Мы ждали Дюкло, пока они переодевались. М-м Жанна с мужем, профессор Федоровский с женою, писатель Иван Алексеевич Новиков и я – мы пошли в Аллаверды, в шашлычную, ужинать. М-м Жанна говорила о своей дочке, оставшейся в Москве, и медленно пила кахетинское № 110. – Штосе сведен на эстраду, тресвечие, семисвечие метафизики – упразднены. М-м Жанна была очень утомлена, медленна и обыденна. Ее муж острил. Иван Алексеевич, писатель, чье творчество навсегда пропахло березками благостных зорь, – говорил – о троицыном дне, о белой троицыного дня березке, называя березкою м-м Жанну. Они говорили о девочке Дюкло. – В шашлычной пахло тархуном, бараньим салом, и скрипач наяривал молитву Шамиля. Профессор Федоровский строил объяснения номера м-м Жанны. Дюкло-муж не открывал секрета, предлагая придти на разоблачительную – его – лекцию. Штосе Лермонтова, прошед через кулисы эстрады, расцвел для Ивана Алексеевича Новикова – белою троицыного дня березкою. Метафизики больше нет. Всем сердцем я был с Иваном Алексеевичем! –

…Я был в доме, который теперь называется Лермонтовским музеем. Там на стене висит церковная выпись, – поручик Тенгинского пехотного полка, – убит на дуэли, – «погребение пето не было». – Вы не погребены, Михаил Юрьевич, вы – живы! – Ваш домишко, где вы жили со Столыпиным перед смертью, куда привезли ваш труп после дуэли, – превращен в музей. Я ночевал в этом музее, в вашем кабинете-спальной, где некогда лежал ваш труп. Вы записали, Михаил Юрьевич:

«…моя комната наполнилась запахами цветов, растущих в скромном палисаднике. Ветки цветущих черешен смотрят мне в окно, и ветер иногда усыпает мой письменный стол их белыми лепестками».
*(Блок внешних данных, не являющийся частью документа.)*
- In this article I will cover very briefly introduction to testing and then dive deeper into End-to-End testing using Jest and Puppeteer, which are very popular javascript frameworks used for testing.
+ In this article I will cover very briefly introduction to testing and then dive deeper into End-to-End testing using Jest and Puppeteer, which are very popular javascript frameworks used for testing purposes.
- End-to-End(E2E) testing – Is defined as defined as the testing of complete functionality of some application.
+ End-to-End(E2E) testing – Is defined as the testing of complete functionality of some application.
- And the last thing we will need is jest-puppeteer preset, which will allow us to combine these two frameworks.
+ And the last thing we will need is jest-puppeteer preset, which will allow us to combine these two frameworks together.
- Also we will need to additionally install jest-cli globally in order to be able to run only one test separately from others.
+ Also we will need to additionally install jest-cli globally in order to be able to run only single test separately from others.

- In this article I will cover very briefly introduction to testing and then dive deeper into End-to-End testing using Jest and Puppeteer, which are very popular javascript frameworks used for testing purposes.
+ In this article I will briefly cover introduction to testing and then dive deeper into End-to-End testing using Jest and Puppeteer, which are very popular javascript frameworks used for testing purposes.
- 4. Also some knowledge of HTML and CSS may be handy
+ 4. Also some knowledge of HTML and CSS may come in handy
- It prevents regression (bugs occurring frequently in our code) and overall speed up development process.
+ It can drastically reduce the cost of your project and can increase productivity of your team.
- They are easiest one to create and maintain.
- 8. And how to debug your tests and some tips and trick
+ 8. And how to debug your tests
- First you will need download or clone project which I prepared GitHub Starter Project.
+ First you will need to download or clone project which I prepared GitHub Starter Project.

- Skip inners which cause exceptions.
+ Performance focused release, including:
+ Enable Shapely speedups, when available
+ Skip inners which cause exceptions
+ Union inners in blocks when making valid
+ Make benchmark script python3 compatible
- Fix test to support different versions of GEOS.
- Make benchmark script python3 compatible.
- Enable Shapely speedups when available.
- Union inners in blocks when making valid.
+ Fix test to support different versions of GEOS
Все это по-прежнему, Михаил Юрьевич, по-прежнему стоят платаны, и скосилась коряга грецких орехов, и в палисаднике цветут цветы. Я сидел за вашим письменным столом, встречая ночь. Пятиглавый, – так называли вы его, – Бештау синел, уходя во мрак. Я был один. Над землей дул ветер, очень сильный, он пахнул степью и качал деревья в палисаднике. В домишке было глухо и сыровато. Я думал о том, что, если бы мы жили одновременно, мы, вернее всего, не встретились бы! – я был Апфельбаумом. Я говорил с вами через столетье о том, что встретиться нам необходимо, чтобы чокнуться временем сердца о сердце. Я заснул тогда очень поздно, перед сном рассматривая янтари ваших трубок. И ночью я видел вас, во сне. Это было в степной станице, в полку, в новогоднюю ночь, вы держали в руке рог, офицеры безмолвствовали, вы были очень бледны, ваши глаза, всегда тяжелые, были особенно тяжелы, – вы сказали: – «Я пью за – за жизнь!» – и кругом были мертвецы, мертвые офицеры, мертвая корчма, ночь, – все было мертво, и на стене блистал император Николай. Живы были только мы. Нам сказали, что нас ждут, – мы вышли. Нас ждал самолет, пилот был тот самый, который принес меня из Москвы. – «Через сто лет самолет будет только дилижансом», – сказали вы, Михаил Юрьевич, – «но тогда мы найдем другие пути, чтобы брать за сердце жизнь и чтобы чокаться смертями. Впрочем, я знаю, что останется, если будет жизнь, – останутся – смерть, любовь, рождение, рассветы и ветры!» – над степью ревел буран, космы снега заплетали Лермонтова, его папаху, его бурку, сплетая его с космосом. Вопреки стихиям над буранною степью высился Эльбрус. «Мы летим меряться силами со стихиями!» – крикнули вы, Михаил Юрьевич. – Я проснулся. Был мертвый час ночи. Всеми нервами своими я ощутил, что лежу в доме, где некогда лежал мертвец – Лермонтов. Над домом, за ставнями, свистел ветер. Я зажег спичку, закурил, осмотрелся, открыл ставню. Светало. Свистел синий ветер.

Утром я понял, что от Лермонтова в его доме ничего не осталось, кроме чинары и черешен в палисаднике. Пролетарский поэт Тришин, хранивший лермонтовскую усадьбу, сказал мне, что письменный стол, столик у дивана, мундштуки – все это привезено из Петербурга, из дворцовых фондов. Кроме чинар остались перестроенные стены дома да память о том, как расположены были комнаты при Лермонтове и Столыпине. Полковник Челищев, домохозяин, призывал попа освящать этот домишко после того, как лежал здесь труп Лермонтова.